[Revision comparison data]
* * *
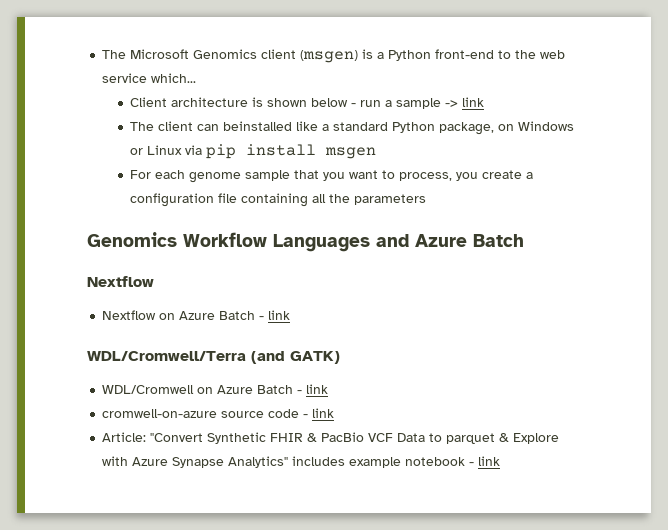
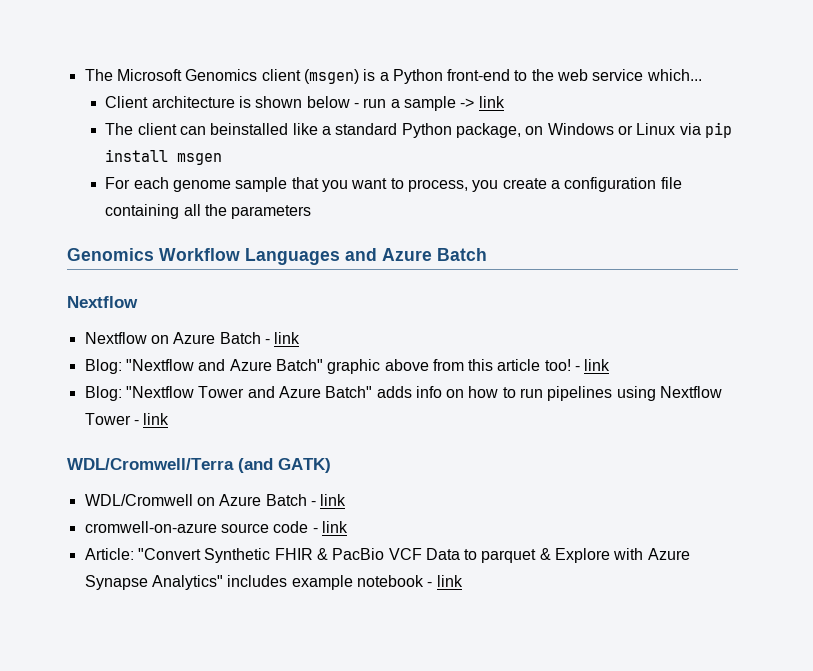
(291, 315) none -> [84,359,611,374] [84,386,723,401] [84,413,170,425] // Blog: "Nextflow and Azure Batch" graphic above from this article too! - link // Blog: "Nextflow Tower and Azure Batch" adds info on how to run pipelines using Nextflow Tower - link

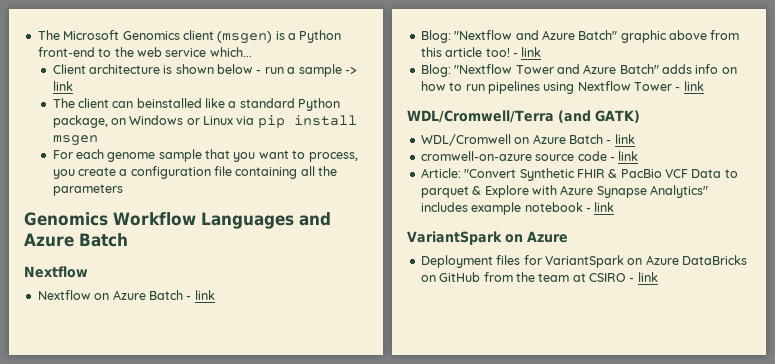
(463, 581) none -> [407,231,568,245] [420,255,747,268] [420,272,658,282] // VariantSpark on Azure // Deployment files for VariantSpark on Azure DataBricks on GitHub from the team at CSIRO - link

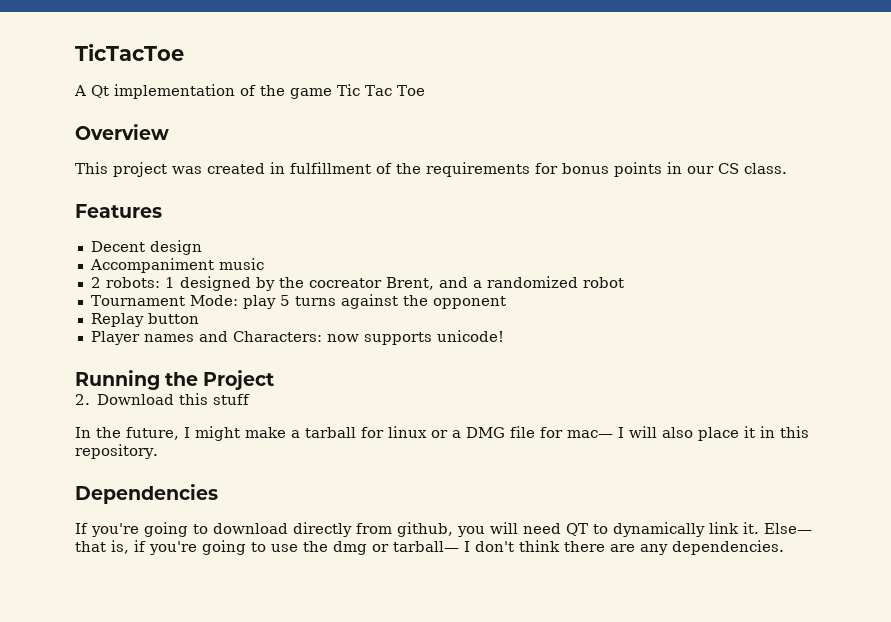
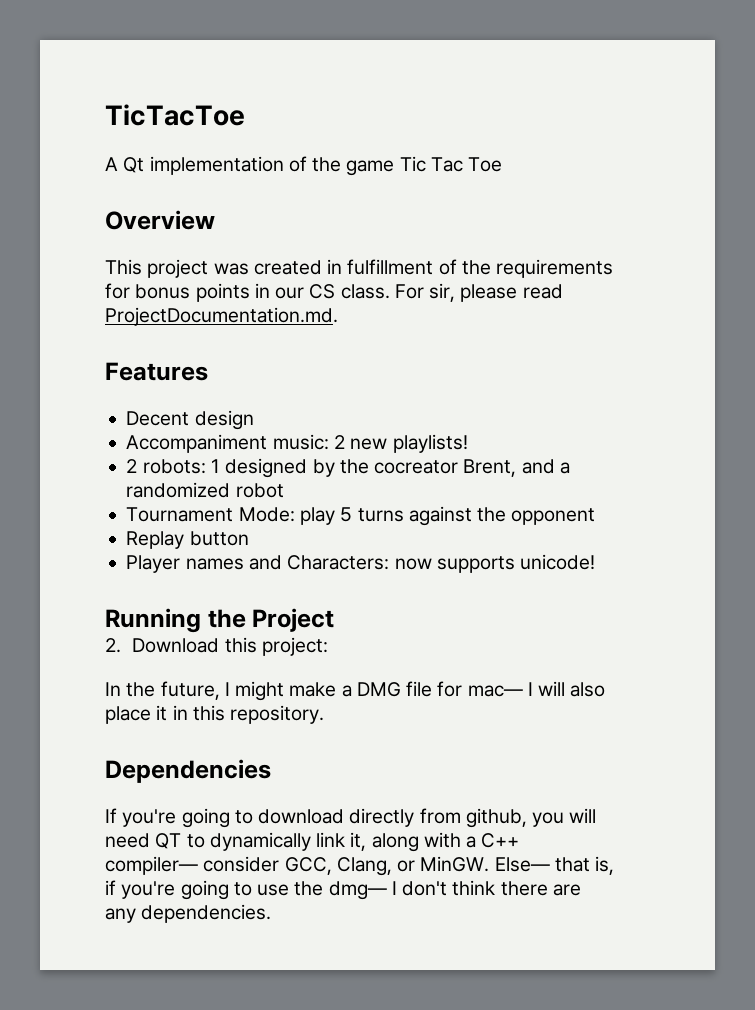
(787, 168) none -> [394,283,563,302] [105,307,338,326] For sir, please read ProjectDocumentation.md.
[218,258,264,270] music -> [272,434,468,453] music: 2 new playlists!
[213,394,251,405] stuff -> [261,637,328,656] project:
[305,426,461,438] tarball for linux or a -> (352, 691) none
[743,522,759,534] it. -> [350,832,520,852] [105,856,490,876] it, along with a C++ compiler— consider GCC, Clang, or MinGW.
[333,541,459,555] dmg or tarball— -> [328,881,387,900] dmg—

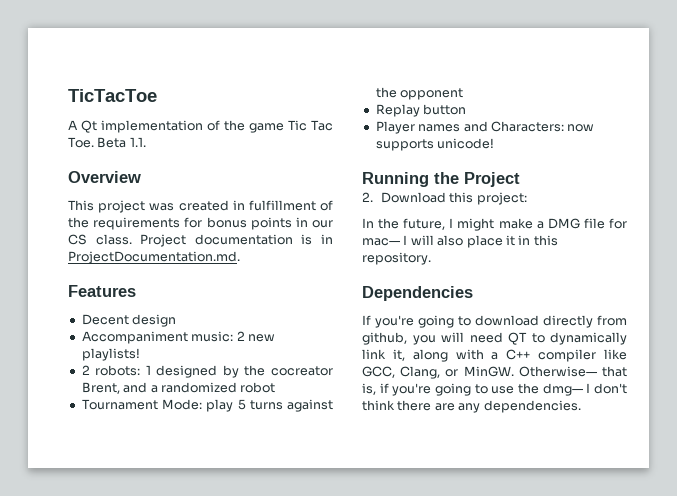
[468,157,503,172] Toe -> [68,137,146,148] Toe. Beta 1.1.
[394,283,563,302] For sir, please read -> [140,234,333,247] Project documentation is in
[105,856,280,875] compiler— consider -> [538,349,627,362] compiler like
[494,857,550,872] Else— -> [518,366,598,377] Otherwise—

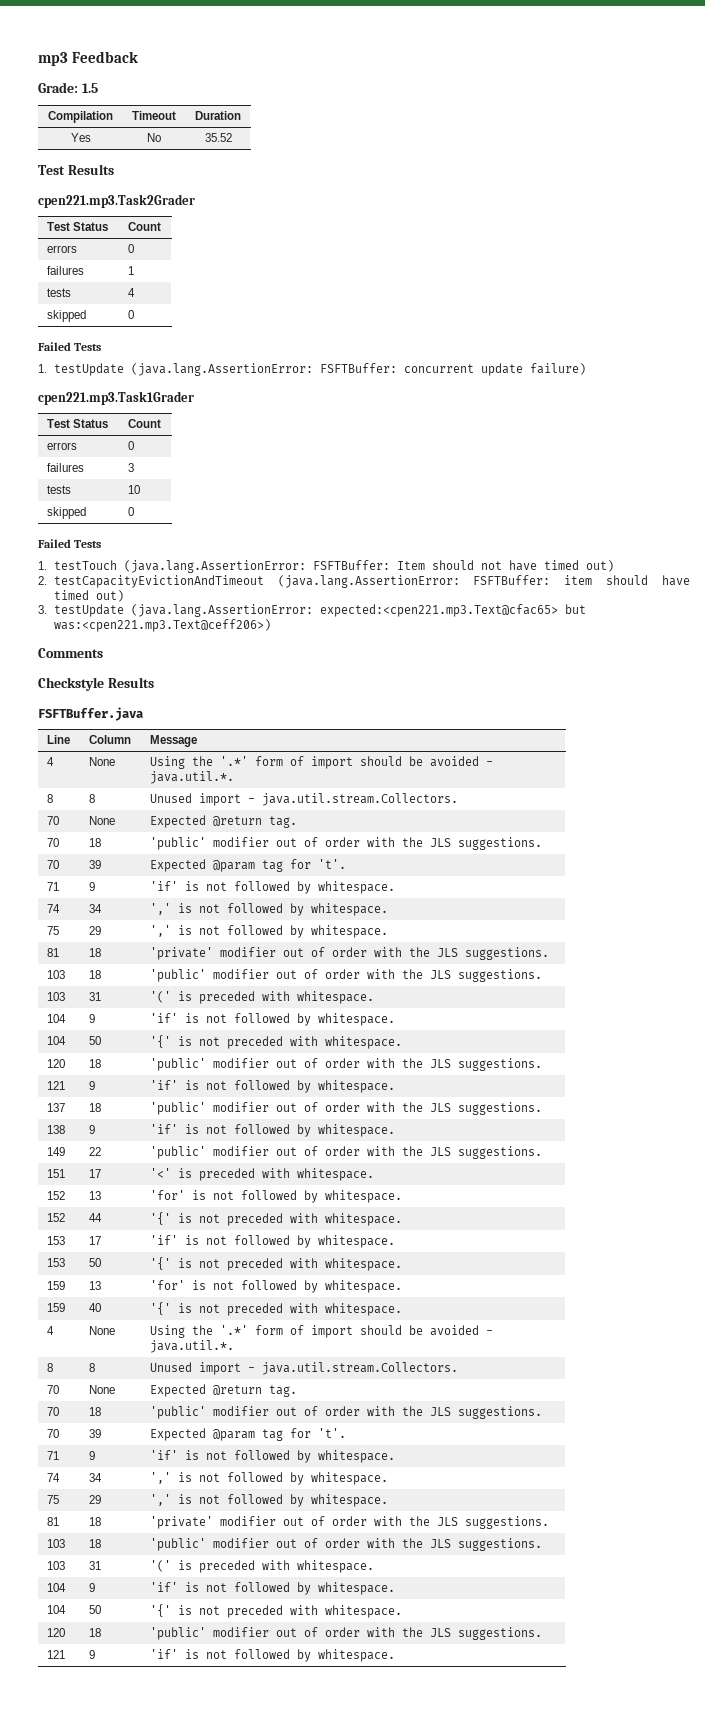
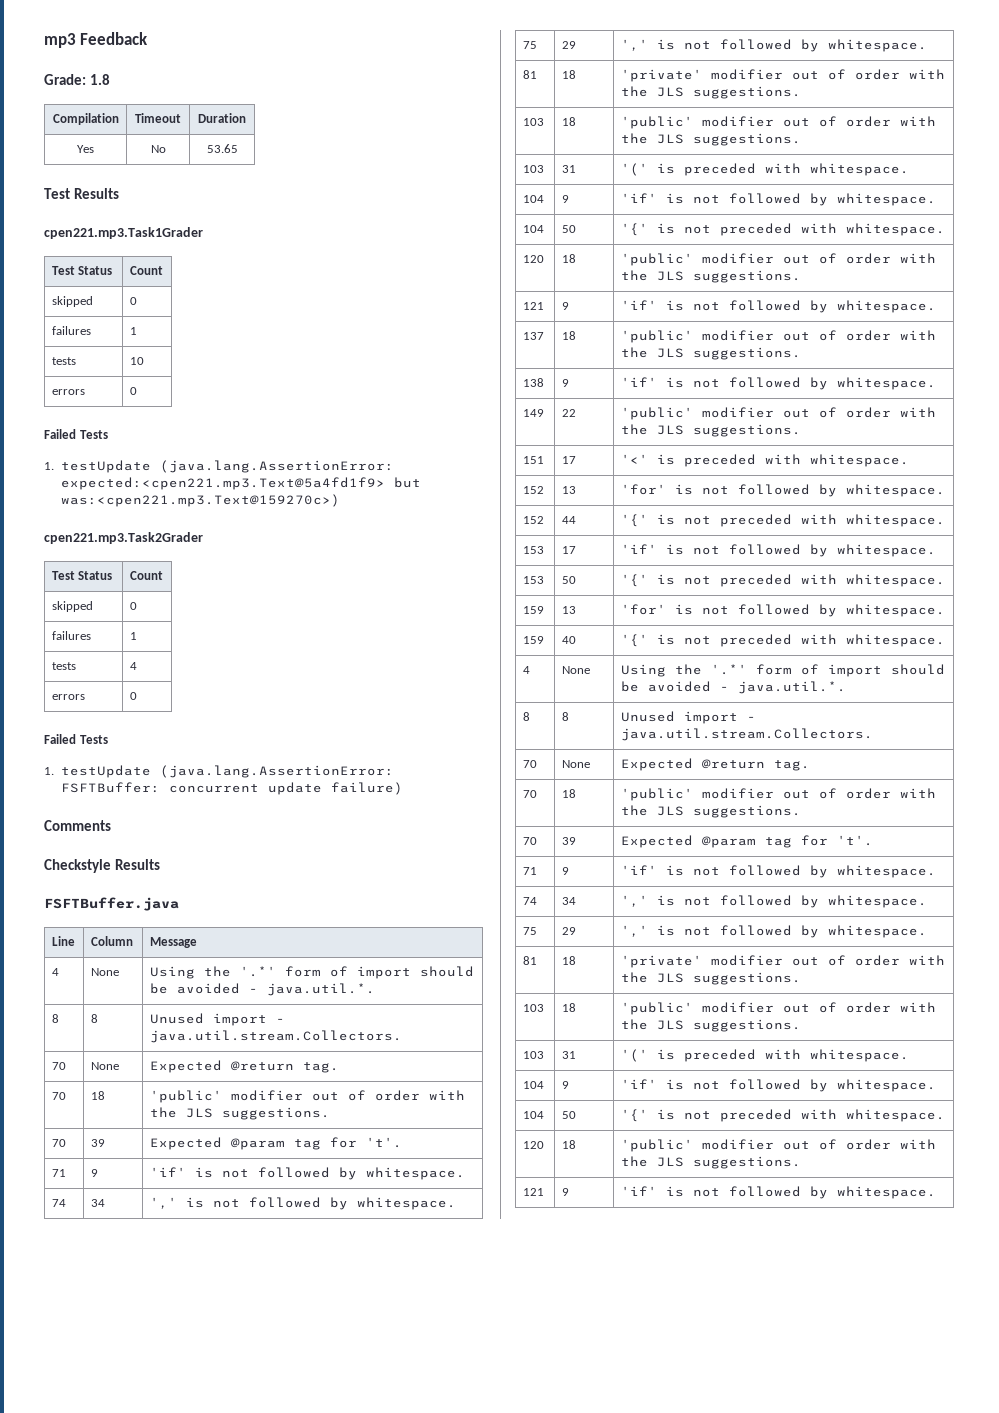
[81,83,98,93] 1.5 -> [90,74,111,85] 1.8
[204,133,232,142] 35.52 -> [206,144,238,153] 53.65
(114, 169) none -> [44,227,203,239] [51,266,113,275] [129,266,163,275] [51,296,93,307] [129,297,137,305] [51,326,91,335] [129,327,137,335] [51,357,76,365] [129,357,144,365] [51,389,85,395] [129,387,137,395] [44,429,108,439] [44,460,394,473] [60,477,421,490] [60,494,340,507] // cpen221.mp3.Task1Grader // Test Status | Count // skipped | 0 // failures | 1 // tests | 10 // errors | 0 // Failed Tests // 1. testUpdate (java.lang.AssertionError: expected:<cpen221.mp3.Text@5a4fd1f9> but was:<cpen221.mp3.Text@159270c>)
[47,245,78,253] errors -> [51,601,93,612] skipped
[47,310,87,322] skipped -> [51,694,85,700] errors
[38,391,194,405] [47,419,109,428] [128,419,162,428] [47,442,78,450] [128,441,135,450] [47,463,85,472] [128,463,135,472] [47,485,72,494] [128,485,141,494] [47,507,87,519] [128,507,135,516] [38,539,102,548] [38,560,614,573] [38,575,691,588] [53,590,124,602] [38,604,586,617] [53,619,271,632] // cpen221.mp3.Task1Grader // Test Status | Count // errors | 0 // failures | 3 // tests | 10 // skipped | 0 // Failed Tests // 1. testTouch (java.lang.AssertionError: FSFTBuffer: Item should not have timed out) // 2. testCapacityEvictionAndTimeout (java.lang.AssertionError: FSFTBuffer: item should have timed out) // 3. testUpdate (java.lang.AssertionError: expected:<cpen221.mp3.Text@cfac65> but was:<cpen221.mp3.Text@ceff206>) -> (403, 788) none

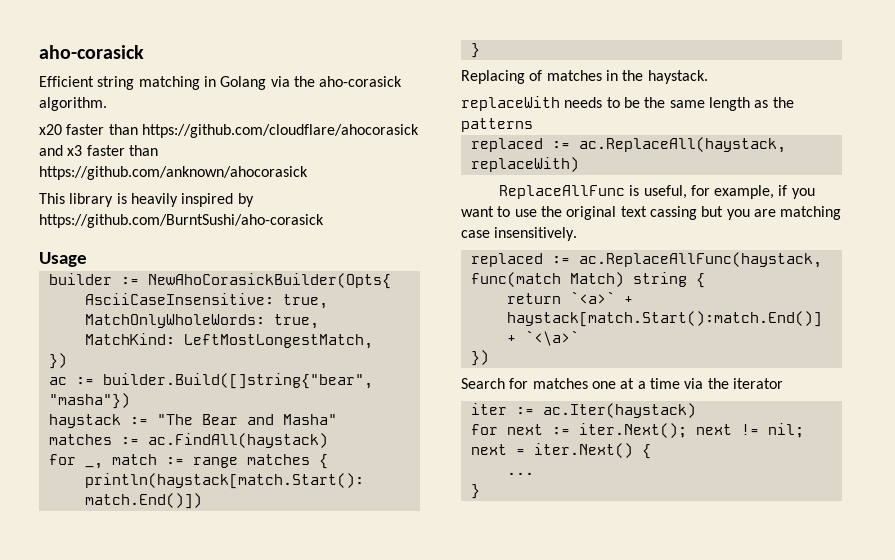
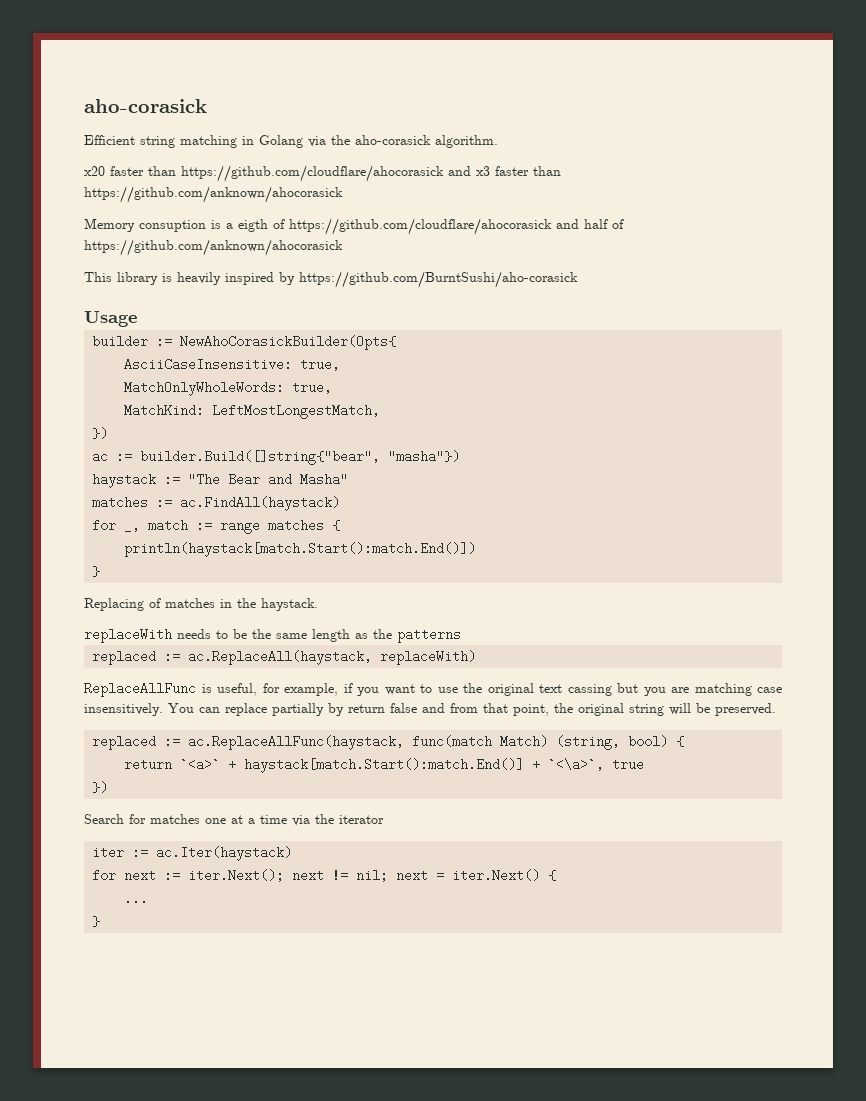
(308, 173) none -> [84,218,624,235] [84,239,343,256] // Memory consuption is a eigth of https://github.com/cloudflare/ahocorasick and half of https://github.com/anknown/ahocorasick
(578, 234) none -> [168,703,776,716] You can replace partially by return false and from that point, the original string will be preserved.
[632,272,687,287] string -> [556,735,669,750] (string, bool)
[524,330,579,346] `<\a>` -> [548,758,645,771] `<\a>`, true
* * *
ABOUT THIS EXERCISE: Please go through the data and copy each line containing the word "link".

ANSWER FOR THE TASK:
(291, 315) none -> [84,359,611,374] [84,386,723,401] [84,413,170,425] // Blog: "Nextflow and Azure Batch" graphic above from this article too! - link // Blog: "Nextflow Tower and Azure Batch" adds info on how to run pipelines using Nextflow Tower - link
(463, 581) none -> [407,231,568,245] [420,255,747,268] [420,272,658,282] // VariantSpark on Azure // Deployment files for VariantSpark on Azure DataBricks on GitHub from the team at CSIRO - link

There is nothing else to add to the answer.